President and Executive Freeport McMoRan Richard C Adkerson mengaku memberikan waktu kepada pemerintah Indonesia selama 120 hari untuk berunding dan berkomunikasi untuk menyelesaikan permasalahan tersebut.
Jika dalam proses perundingan tersebut tidak mencapai titik temu, maka Freeport akan mengajukan arbitrasi ke badan hukum internasional. Menurutnya, dalam kontrak karya mengatur penyelesaian masalah melalui jalur arbitrase.
"Saat ini dalam proses menuju arbitrase. Kami berharap segera mencapai jalan keluar yang disepakati bersama," kata Richard dalam konferensi pers di Hotel Fairmont, Senayan, Jakarta Selatan, Senin (20/2/2017).
Baca Juga: Mulai PHK Pekan Depan, Bos Freeport Bantah Buat Tekan Indonesia
Richard mengaku telah melayangkan surat kepada Menteri Energi dan Sumber Daya Mineral Ignasius Jonan mengenai tindakan-tindakan wanprestasi dan pelanggaran kontrak karya oleh Pemerintah. Sikap tersebut disampaikan pada Jumat 17 Januari 2017.

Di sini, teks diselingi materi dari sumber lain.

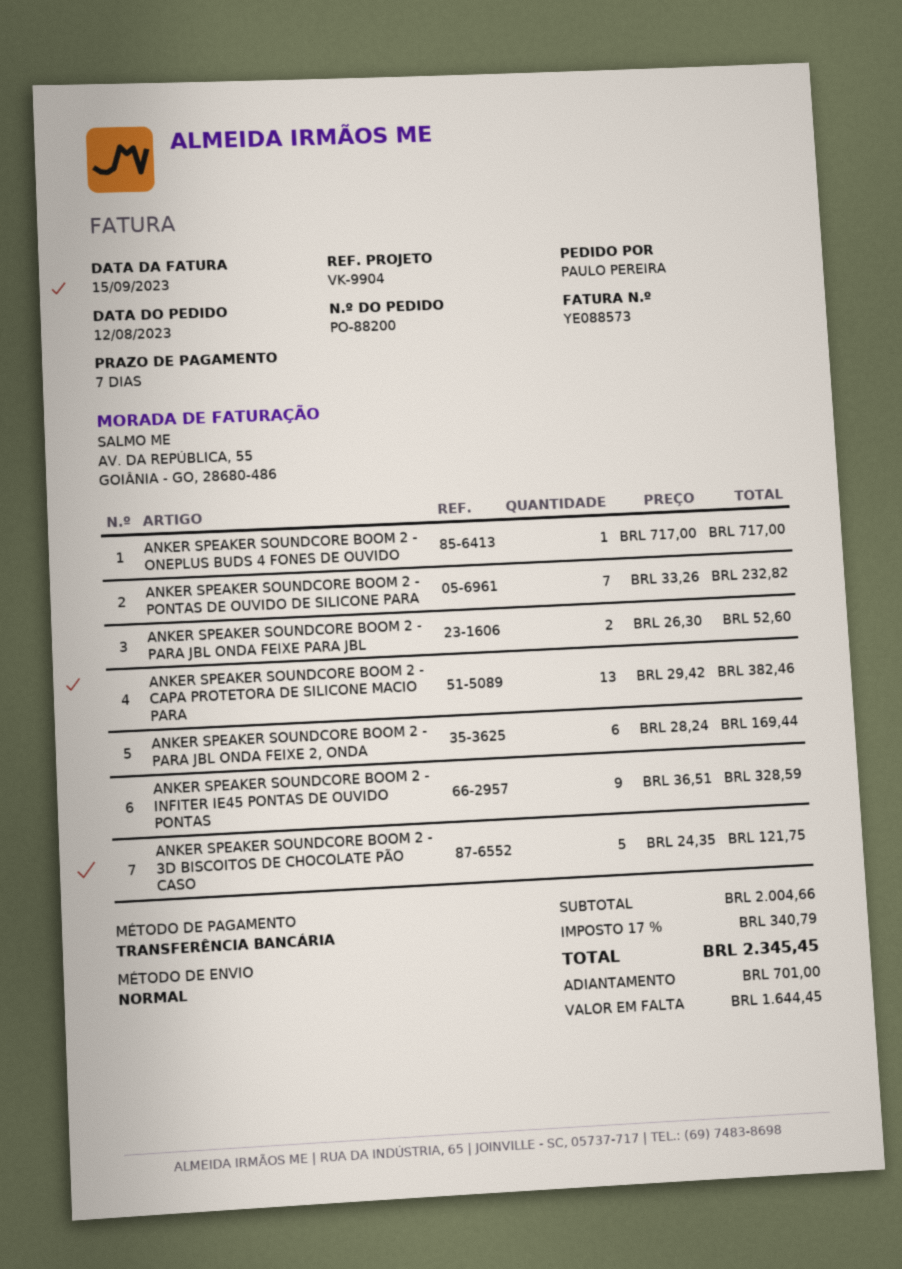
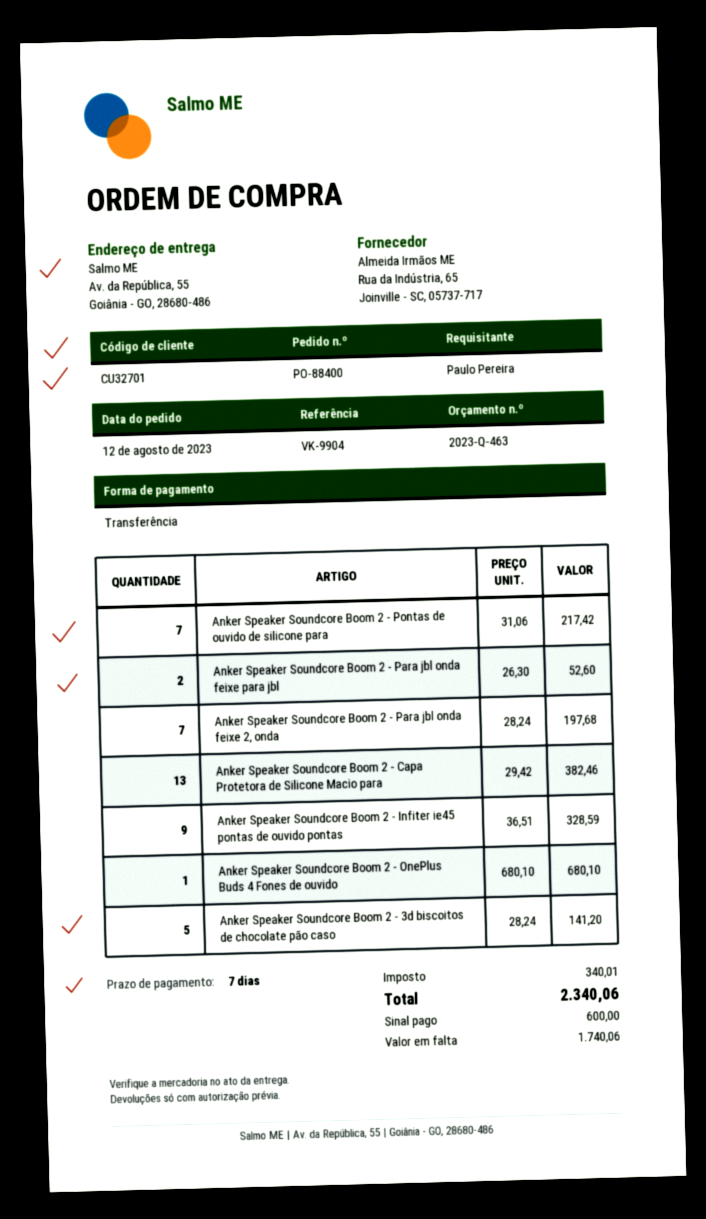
order number: PO-88200 -> PO-88400
ANKER SPEAKER SOUNDCORE BOOM 2 - ONEPLUS BUDS 4 FONES DE OUVIDO: 1 x 717.00 = 717.00 -> 1 x 680.10 = 680.10
ANKER SPEAKER SOUNDCORE BOOM 2 - PONTAS DE OUVIDO DE SILICONE PARA: 7 x 33.26 = 232.82 -> 7 x 31.06 = 217.42
ANKER SPEAKER SOUNDCORE BOOM 2 - PARA JBL ONDA FEIXE 2, ONDA: 6 x 28.24 = 169.44 -> 7 x 28.24 = 197.68
ANKER SPEAKER SOUNDCORE BOOM 2 - 3D BISCOITOS DE CHOCOLATE PÃO CASO: 5 x 24.35 = 121.75 -> 5 x 28.24 = 141.20
tax: 340.79 -> 340.01
total: 2345.45 -> 2340.06
deposit: 701.00 -> 600.00
balance: 1644.45 -> 1740.06

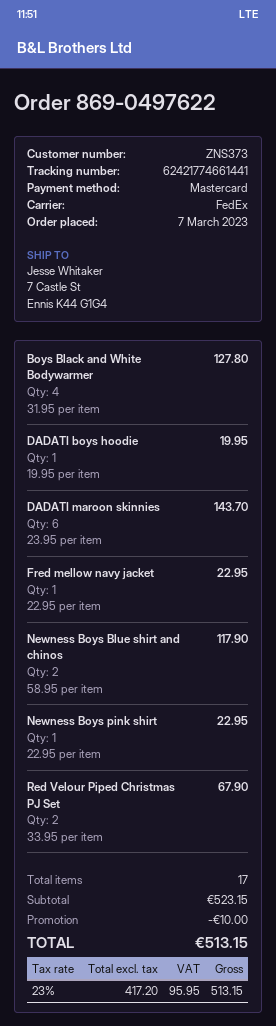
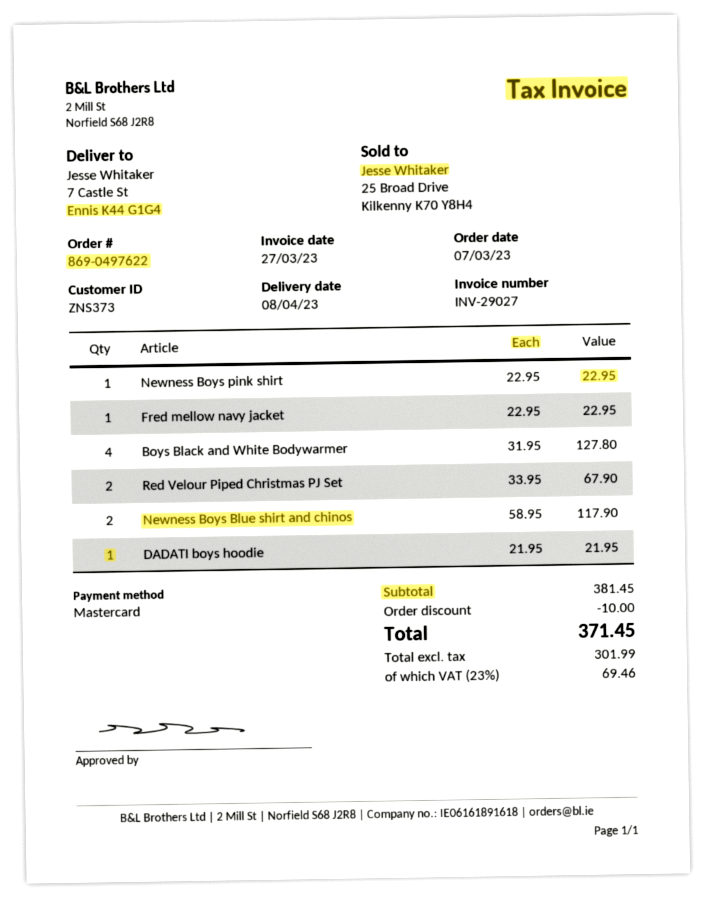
DADATI boys hoodie: 1 x 19.95 = 19.95 -> 1 x 21.95 = 21.95
DADATI maroon skinnies: 6 x 23.95 = 143.70 -> none
subtotal: 523.15 -> 381.45
net: 417.20 -> 301.99
tax: 23% = 95.95 -> 23% = 69.46
total: 513.15 -> 371.45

"Beberapa waktu lalu saya kirimkan surat ke Menteri ESDM yang menunjukkan perbedaan antara KK dan IUPK. Dan di situ ada waktu 120 hari di mana pemerintah dan Freeport bisa menyelesaikan perbedaan itu. Jika tidak dapat menyelesaikan perbedaan itu dengan pemerintah, maka Freeport bisa melaksanakan haknya untuk menyelesaikan dispute," ujar Richard.
Richard membantah, kabar yang menyebutkan bahwa Freeport telah mengajukan arbitrase ke badan hukum internasional salah.
Pasalnya, sesuai aturan yang telah disebutkan bahwa Freeport dan Pemerintah Indonesia harus menyelesaikan permasalahannya selama 120 hari.
"Jadi hari ini Freeport tidak melaporkan arbitrase, tapi kita memulai proses untuk melakukan arbitrase," katanya.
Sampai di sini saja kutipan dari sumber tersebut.